__INFORMATION GIVEN__
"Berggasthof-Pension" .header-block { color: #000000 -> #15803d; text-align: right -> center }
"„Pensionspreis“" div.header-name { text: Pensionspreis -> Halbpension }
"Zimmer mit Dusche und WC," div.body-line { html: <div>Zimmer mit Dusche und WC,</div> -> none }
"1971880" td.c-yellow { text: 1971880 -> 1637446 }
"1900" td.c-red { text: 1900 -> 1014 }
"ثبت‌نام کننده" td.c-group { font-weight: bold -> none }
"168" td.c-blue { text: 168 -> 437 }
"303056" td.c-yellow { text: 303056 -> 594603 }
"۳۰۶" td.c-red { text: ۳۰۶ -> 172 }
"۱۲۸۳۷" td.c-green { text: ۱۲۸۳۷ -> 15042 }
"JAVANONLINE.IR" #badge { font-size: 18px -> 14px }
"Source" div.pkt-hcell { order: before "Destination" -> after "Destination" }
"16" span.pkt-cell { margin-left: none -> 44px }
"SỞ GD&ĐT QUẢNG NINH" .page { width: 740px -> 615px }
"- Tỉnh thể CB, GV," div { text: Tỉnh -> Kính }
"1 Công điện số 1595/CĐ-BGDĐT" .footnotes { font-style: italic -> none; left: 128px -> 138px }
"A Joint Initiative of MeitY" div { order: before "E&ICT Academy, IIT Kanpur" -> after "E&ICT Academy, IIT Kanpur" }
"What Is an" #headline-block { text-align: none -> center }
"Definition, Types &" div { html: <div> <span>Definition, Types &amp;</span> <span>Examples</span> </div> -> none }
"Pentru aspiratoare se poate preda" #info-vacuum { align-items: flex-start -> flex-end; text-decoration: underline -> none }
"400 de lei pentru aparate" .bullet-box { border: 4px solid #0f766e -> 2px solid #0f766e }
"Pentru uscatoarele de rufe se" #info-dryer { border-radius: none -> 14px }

__ABOUT THIS EXERCISE__
Give back every entry exactly.

__YOUR RESPONSE__
"Berggasthof-Pension" .header-block { color: #000000 -> #15803d; text-align: right -> center }
"„Pensionspreis“" div.header-name { text: Pensionspreis -> Halbpension }
"Zimmer mit Dusche und WC," div.body-line { html: <div>Zimmer mit Dusche und WC,</div> -> none }
"1971880" td.c-yellow { text: 1971880 -> 1637446 }
"1900" td.c-red { text: 1900 -> 1014 }
"ثبت‌نام کننده" td.c-group { font-weight: bold -> none }
"168" td.c-blue { text: 168 -> 437 }
"303056" td.c-yellow { text: 303056 -> 594603 }
"۳۰۶" td.c-red { text: ۳۰۶ -> 172 }
"۱۲۸۳۷" td.c-green { text: ۱۲۸۳۷ -> 15042 }
"JAVANONLINE.IR" #badge { font-size: 18px -> 14px }
"Source" div.pkt-hcell { order: before "Destination" -> after "Destination" }
"16" span.pkt-cell { margin-left: none -> 44px }
"SỞ GD&ĐT QUẢNG NINH" .page { width: 740px -> 615px }
"- Tỉnh thể CB, GV," div { text: Tỉnh -> Kính }
"1 Công điện số 1595/CĐ-BGDĐT" .footnotes { font-style: italic -> none; left: 128px -> 138px }
"A Joint Initiative of MeitY" div { order: before "E&ICT Academy, IIT Kanpur" -> after "E&ICT Academy, IIT Kanpur" }
"What Is an" #headline-block { text-align: none -> center }
"Definition, Types &" div { html: <div> <span>Definition, Types &amp;</span> <span>Examples</span> </div> -> none }
"Pentru aspiratoare se poate preda" #info-vacuum { align-items: flex-start -> flex-end; text-decoration: underline -> none }
"400 de lei pentru aparate" .bullet-box { border: 4px solid #0f766e -> 2px solid #0f766e }
"Pentru uscatoarele de rufe se" #info-dryer { border-radius: none -> 14px }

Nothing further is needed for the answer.